Начальник полиции покачал головой:

— Нам нужно что-то более быстродействующее. Анна, ты назначена в новый Научный совет от университета, Юлиус от Метеоцентра, а мы с Миланом отсюда. Начнем там.

— На самом деле вы просто упраздняете Научный совет, — произносит Халльдоура. — У него же никакой власти не будет.

— Совет консультантов нужен для консультирования нового Научного совета, — говорит начальник полиции.

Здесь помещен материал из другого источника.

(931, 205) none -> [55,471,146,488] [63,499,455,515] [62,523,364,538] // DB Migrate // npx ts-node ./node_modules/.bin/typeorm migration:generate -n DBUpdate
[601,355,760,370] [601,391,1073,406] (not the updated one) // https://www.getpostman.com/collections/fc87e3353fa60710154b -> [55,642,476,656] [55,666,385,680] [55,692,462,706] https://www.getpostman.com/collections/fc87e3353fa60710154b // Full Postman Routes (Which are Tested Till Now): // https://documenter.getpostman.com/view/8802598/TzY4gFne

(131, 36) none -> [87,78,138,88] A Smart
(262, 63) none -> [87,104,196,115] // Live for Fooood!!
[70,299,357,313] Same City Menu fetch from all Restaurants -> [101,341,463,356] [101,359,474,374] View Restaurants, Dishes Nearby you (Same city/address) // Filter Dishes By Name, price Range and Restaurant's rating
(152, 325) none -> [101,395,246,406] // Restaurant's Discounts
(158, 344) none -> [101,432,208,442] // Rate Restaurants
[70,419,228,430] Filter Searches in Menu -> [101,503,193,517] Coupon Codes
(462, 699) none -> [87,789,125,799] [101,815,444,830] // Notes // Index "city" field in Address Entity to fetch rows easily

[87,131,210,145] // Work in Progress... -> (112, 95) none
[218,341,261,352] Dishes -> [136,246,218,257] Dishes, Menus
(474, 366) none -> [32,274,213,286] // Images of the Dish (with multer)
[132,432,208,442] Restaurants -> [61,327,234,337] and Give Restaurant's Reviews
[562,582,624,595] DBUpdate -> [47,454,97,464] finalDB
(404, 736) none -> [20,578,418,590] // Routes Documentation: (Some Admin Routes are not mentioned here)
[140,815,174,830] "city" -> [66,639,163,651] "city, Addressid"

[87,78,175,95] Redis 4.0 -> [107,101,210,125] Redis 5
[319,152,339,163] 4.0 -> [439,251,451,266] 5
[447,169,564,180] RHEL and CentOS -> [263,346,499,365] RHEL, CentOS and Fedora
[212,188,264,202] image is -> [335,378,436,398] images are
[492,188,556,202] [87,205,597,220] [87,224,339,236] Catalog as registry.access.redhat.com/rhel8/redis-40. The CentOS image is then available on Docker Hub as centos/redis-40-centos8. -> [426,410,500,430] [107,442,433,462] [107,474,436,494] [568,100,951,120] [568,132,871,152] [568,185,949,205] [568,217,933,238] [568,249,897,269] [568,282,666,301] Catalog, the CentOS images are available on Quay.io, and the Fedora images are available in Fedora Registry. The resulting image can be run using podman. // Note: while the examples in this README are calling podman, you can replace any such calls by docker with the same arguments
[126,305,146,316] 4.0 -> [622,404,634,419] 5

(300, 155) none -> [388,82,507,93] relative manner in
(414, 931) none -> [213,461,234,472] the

— Милан, а у вас на этот счет какое мнение? — спрашиваю я.

Он пожимает плечами:

— Я просто слушаюсь приказов. Делаю то, о чем меня просят, пытаюсь приносить пользу. И сейчас у нас нет времени, чтобы это обсуждать.

Он прав. Я просматриваю снимки после полета, а Халльдоура проверяет показания погодного радара на аэродроме Кеблавика. Мы учитываем количество вулканических веществ, пытаемся оценить мощность извержения, на какой глубине оно происходит, в одном ли месте или в нескольких. Нам кажется наиболее вероятным, что извержение открылось в трещине на морском дне в двух километрах от бухты Кедлингарбаус и оно больше, чем нам изначально думалось. Метеоцентр передает данные о пепле в центр наблюдений в Лондоне; пока что вулканические выбросы затронули только аэропорты в Кеблавике и Рейкьявике, однако авиакомпании и авиационное начальство по обе стороны Атлантического океана уже затеяли свою извечную перебранку о том, насколько безопасны пассажирские авиаперевозки при таких обстоятельствах, и на одной чаше весов у них безопасность пассажиров, а на другой — убытки авиакомпаний.